Jean-Yves Le Drian évoquera d’ailleurs dès lundi 9 septembre ce dossier, aux côtés de Florence Parly, la ministre des armées, lors du Conseil de coopération franco-russe sur les questions de sécurité. Les deux ministres retrouveront leurs homologues russes à Moscou. Ce sommet sera là encore une première là depuis l’annexion de la Crimée par la Russie.

Nombreux sujets de discussions

Suite à cet échange, les prochaines étapes pourraient se concrétiser rapidement.

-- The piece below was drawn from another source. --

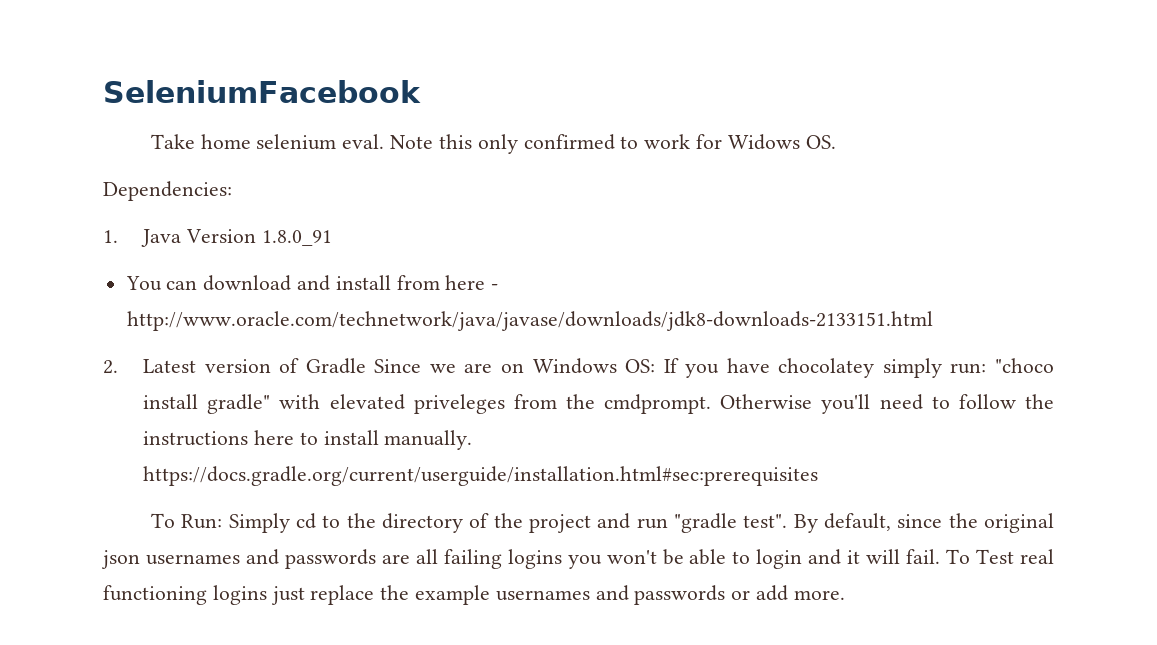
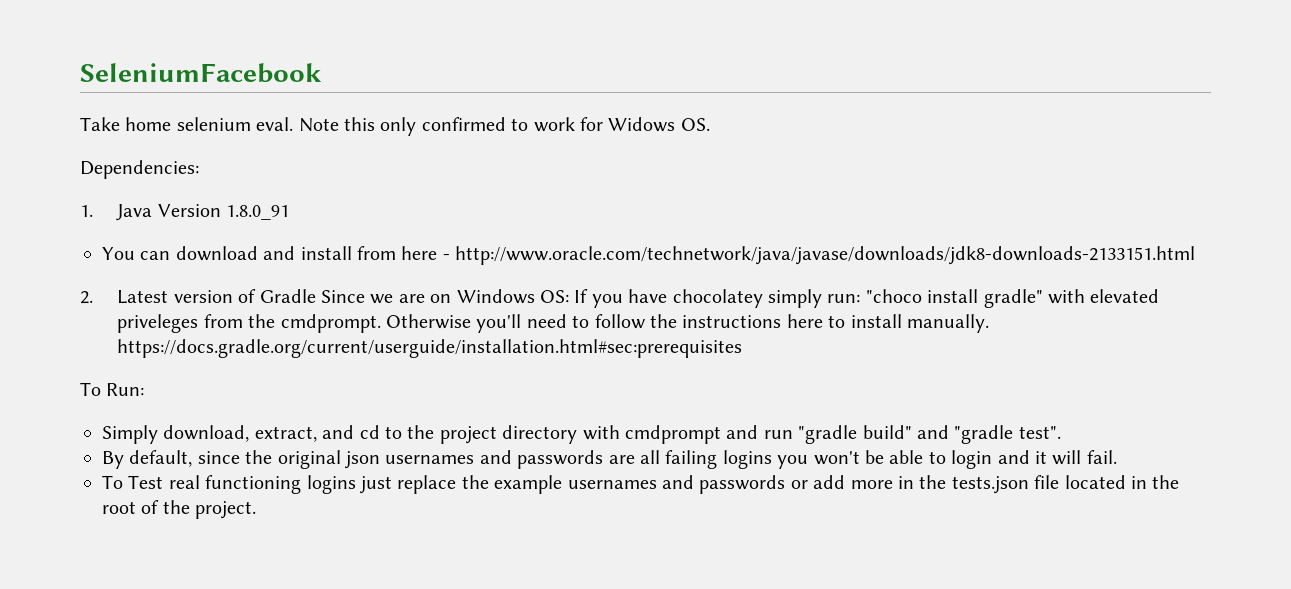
[228,513,668,533] Simply cd to the directory of the project and run -> [102,425,949,444] // Simply download, extract, and cd to the project directory with cmdprompt and run "gradle build" and
(788, 521) none -> (1061, 432) //
(941, 556) none -> (1117, 457) //
[793,590,845,600] more. -> [850,475,1180,494] [102,500,257,519] more in the tests.json file located in the root of the project.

Emmanuel Macron et Angela Merkel appellent à une rencontre de haut niveau avant octobre. Il pourrait donc y avoir une nouvelle réunion du Format Normandie, entre la Russie l’Ukraine, la France et l’Allemagne, pour une relance effective des négociations de paix, rapporte notre correspondant à Moscou, Daniel Vallot. Il pourrait aussi y avoir un nouvel échange de prisonniers, selon l’agence Interfax.

Les sujets de négociations seront néanmoins plus complexes que la libération des prisonniers: obtenir un cessez-le-feu, définir une solution politique à la guerre, prévoir le futur de la Crimée annexée, ou encore régler de graves questions d’énergie, d’économie et de commerce.

Or le président ukrainien a déjà montré ses limites, en acceptant de livrer à la Russie un témoin-clé dans le drame du MH17 pour que l’échange se fasse. En Ukraine, on se demande déjà jusqu’où Volodymyr Zelenskyy peut tenir tête à Vladimir Poutine, rapporte notre correspondant à Kiev, Sébastien Gobert.